03. 02. 2026 - Uncategorized
Les mesures de lutte contre les déchets sauvages produisent des effets significatifs: elles réduisent d’environ un tiers le littering dans les aires de pique-nique et les zones de loisirs, comme le montrent les résultats des premières expériences de terrain de la «Grande étude suisse sur le littering». En particulier les mesures adaptées aux différentes situations prises directement sur place, comme l’installation de poubelles bien visibles, permettent de prévenir immédiatement le littering. Les mesures de sensibilisation, telles que les affiches, sont également utiles. Cependant, c’est la combinaison des deux types de mesures qui s’est avérée la plus efficace.

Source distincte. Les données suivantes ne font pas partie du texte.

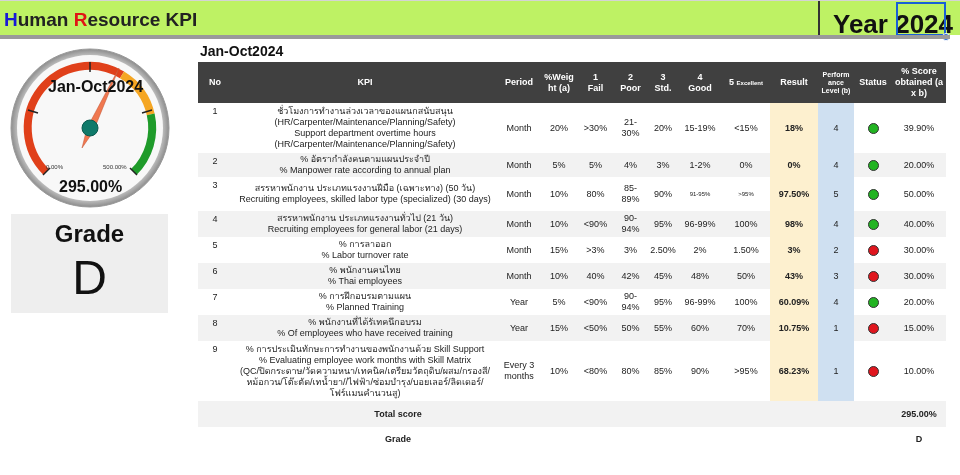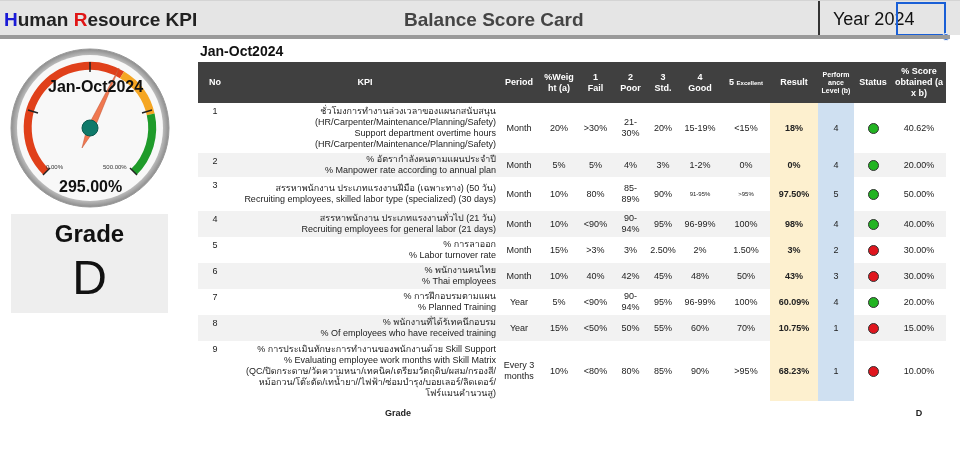--- a/index.html
+++ b/index.html
@@ -1,58 +1,57 @@
 <!DOCTYPE html>
 <html><head>
 <meta charset="utf-8">
 <style>
   * { box-sizing: border-box; margin: 0; padding: 0; }
   html, body { width: 960px; height: 475px; overflow: hidden; background: #ffffff; font-family: "Liberation Sans", sans-serif; color: #111; }
-  .topbar { position: absolute; left: 0; top: 0; width: 960px; height: 35px; background: #e5e5e5; border-top: 1px solid #d4d4d4; }
+  .topbar { position: absolute; left: 0; top: 0; width: 960px; height: 35px; background: #bef264; border-top: 1px solid #d4d4d4; }
   .topbar .title-left { position: absolute; left: 4px; top: 8px; font-size: 19px; font-weight: bold; color: #222; }
   .topbar .title-left .h { color: #1a1ad6; }
   .topbar .title-left .r { color: #e01515; }
   .topbar .title-center { position: absolute; left: 404px; top: 8px; font-size: 19px; font-weight: bold; color: #444; }
   .topbar .year-sep { position: absolute; left: 818px; top: 0; width: 2px; height: 35px; background: #333; }
-  .topbar .year { position: absolute; left: 833px; top: 8px; font-size: 18px; font-weight: normal; color: #111; }
+  .topbar .year { position: absolute; left: 833px; top: 8px; font-size: 26px; font-weight: bold; color: #111; }
   .topbar .sel-cell { position: absolute; left: 896px; top: 1px; width: 50px; height: 34px; border: 2px solid #1a5fd6; }
   .topbar .sel-handle { position: absolute; left: 942px; top: 32px; width: 8px; height: 8px; border-radius: 50%; background: #1a5fd6; border: 1px solid #fff; }
   .topbar-bottom { position: absolute; left: 0; top: 35px; width: 950px; height: 4px; background: #9a9a9a; }
 
   .gauge { position: absolute; left: 10px; top: 48px; width: 170px; height: 160px; }
   .grade-box { position: absolute; left: 11px; top: 214px; width: 157px; height: 99px; background: #eeeeee; }
   .grade-box .label { position: absolute; left: 0; width: 100%; top: 6px; text-align: center; font-size: 24px; font-weight: bold; }
   .grade-box .value { position: absolute; left: 0; width: 100%; top: 36px; text-align: center; font-size: 48px; font-weight: normal; }
 
   .section-title { position: absolute; left: 200px; top: 43px; font-size: 14px; font-weight: bold; }
 
   table.kpi { position: absolute; left: 198px; top: 62px; width: 748px; border-collapse: collapse; font-size: 9px; table-layout: fixed; }
   table.kpi th { background: #404040; color: #fff; font-weight: bold; height: 41px; text-align: center; vertical-align: middle; padding: 0 2px; line-height: 11px; }
   table.kpi th.tiny { font-size: 7px; line-height: 8px; }
   table.kpi th .small { font-size: 6px; font-weight: bold; }
   table.kpi td { text-align: center; vertical-align: middle; padding: 1px 2px; line-height: 11px; color: #222; }
-  table.kpi td.kpi-text { text-align: right; }
+  table.kpi td.kpi-text { text-align: center; }
   table.kpi td.res { background: #fdf0cf; font-weight: bold; }
   table.kpi td.lvl { background: #cfe0f1; }
   table.kpi tr.alt td { background: #f2f2f2; }
   table.kpi tr.alt td.res { background: #fdf0cf; }
   table.kpi tr.alt td.lvl { background: #cfe0f1; }
   table.kpi td .tiny { font-size: 6px; }
   .dot { display: inline-block; width: 11px; height: 11px; border-radius: 50%; border: 1px solid #333; vertical-align: middle; }
   tr.total td { background: #f2f2f2; height: 26px; font-weight: bold; }
   tr.grade td { height: 25px; font-weight: bold; }
 </style>
 </head>
 <body>
 
 <div class="topbar">
   <div class="title-left">
     <span class="h">H</span><span>uman </span><span class="r">R</span><span>esource KPI</span>
   </div>
-  <div class="title-center">Balance Score Card</div>
   <div class="year-sep"></div>
   <div class="year">Year 2024</div>
   <div class="sel-cell"></div>
   <div class="sel-handle"></div>
 </div>
 <div class="topbar-bottom"></div>
 
 <div class="gauge">
   <svg width="170" height="160" viewBox="0 0 170 160">
     <defs>
@@ -133,21 +132,21 @@
         <td>Month</td>
         <td>20%</td>
         <td>&gt;30%</td>
         <td>21-30%</td>
         <td>20%</td>
         <td><span>15-19%</span></td>
         <td><span>&lt;15%</span></td>
         <td class="res">18%</td>
         <td class="lvl">4</td>
         <td><span class="dot" style="background:#22b422"></span></td>
-        <td>40.62%</td>
+        <td>39.90%</td>
       </tr>
       <tr class="alt" style="height: 22px;">
         <td style="vertical-align:top;padding-top:3px;">2</td>
         <td class="kpi-text"><span>% อัตรากำลังคนตามแผนประจำปี</span><br><span>% Manpower rate according to annual plan</span></td>
         <td>Month</td>
         <td>5%</td>
         <td>5%</td>
         <td>4%</td>
         <td>3%</td>
         <td><span>1-2%</span></td>
@@ -257,19 +256,24 @@
         <td>85%</td>
         <td><span>90%</span></td>
         <td><span>&gt;95%</span></td>
         <td class="res">68.23%</td>
         <td class="lvl">1</td>
         <td><span class="dot" style="background:#e0161e"></span></td>
         <td>10.00%</td>
       </tr>
     </tbody>
   <tbody>
+    <tr class="total">
+      <td colspan="3" style="text-align:center;padding-left:60px;">Total score</td>
+      <td colspan="9"></td>
+      <td>295.00%</td>
+    </tr>
     <tr class="grade">
       <td colspan="3" style="text-align:center;padding-left:60px;">Grade</td>
       <td colspan="9"></td>
       <td>D</td>
     </tr>
   </tbody>
 </table>
 
 </body></html>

Dans le cadre de la «Grande étude suisse sur le littering», qui s’étale sur plusieurs années, le centre de compétences suisse contre le littering IGSU examine, en collaboration avec la Haute école de psychologie appliquée FHNW, quelles mesures sont les plus efficaces pour lutter contre le littering. Au cours de l’été 2025, le premier des trois settings a été examiné de près: les «aires de pique-nique et les zones de loisirs». Pendant dix semaines, différentes mesures de lutte contre les déchets sauvages ont été testées dans 26 lieux publics de neuf villes et communes de Suisse alémanique et de Suisse romande. Les résultats de cette première expérience de terrain sont encourageants: les mesures mises en place ont permis de réduire d’environ un tiers le littering dans les aires de pique-nique et les zones de loisirs. Cet effet positif s’est même maintenu deux semaines après le retrait des mesures.
Les mesures spécifiques à une situation donnée se sont révélées particulièrement efficaces
Les mesures de lutte contre les déchets sauvages ont été classées en deux catégories: les mesures spécifiques à une situation donnée et les mesures de sensibilisation. Les mesures spécifiques à une situation donnée, comme les stations de recyclage, les messages humoristiques sur les poubelles ou les flèches indiquant leur emplacement, influencent le comportement des gens au moment où ils décident de jeter leurs déchets. Les mesures de sensibilisation, telles que les affiches informatives ou les entretiens individuels, renforcent quant à elles la prise de conscience générale du problème et influencent l’attitude des gens sur le long terme.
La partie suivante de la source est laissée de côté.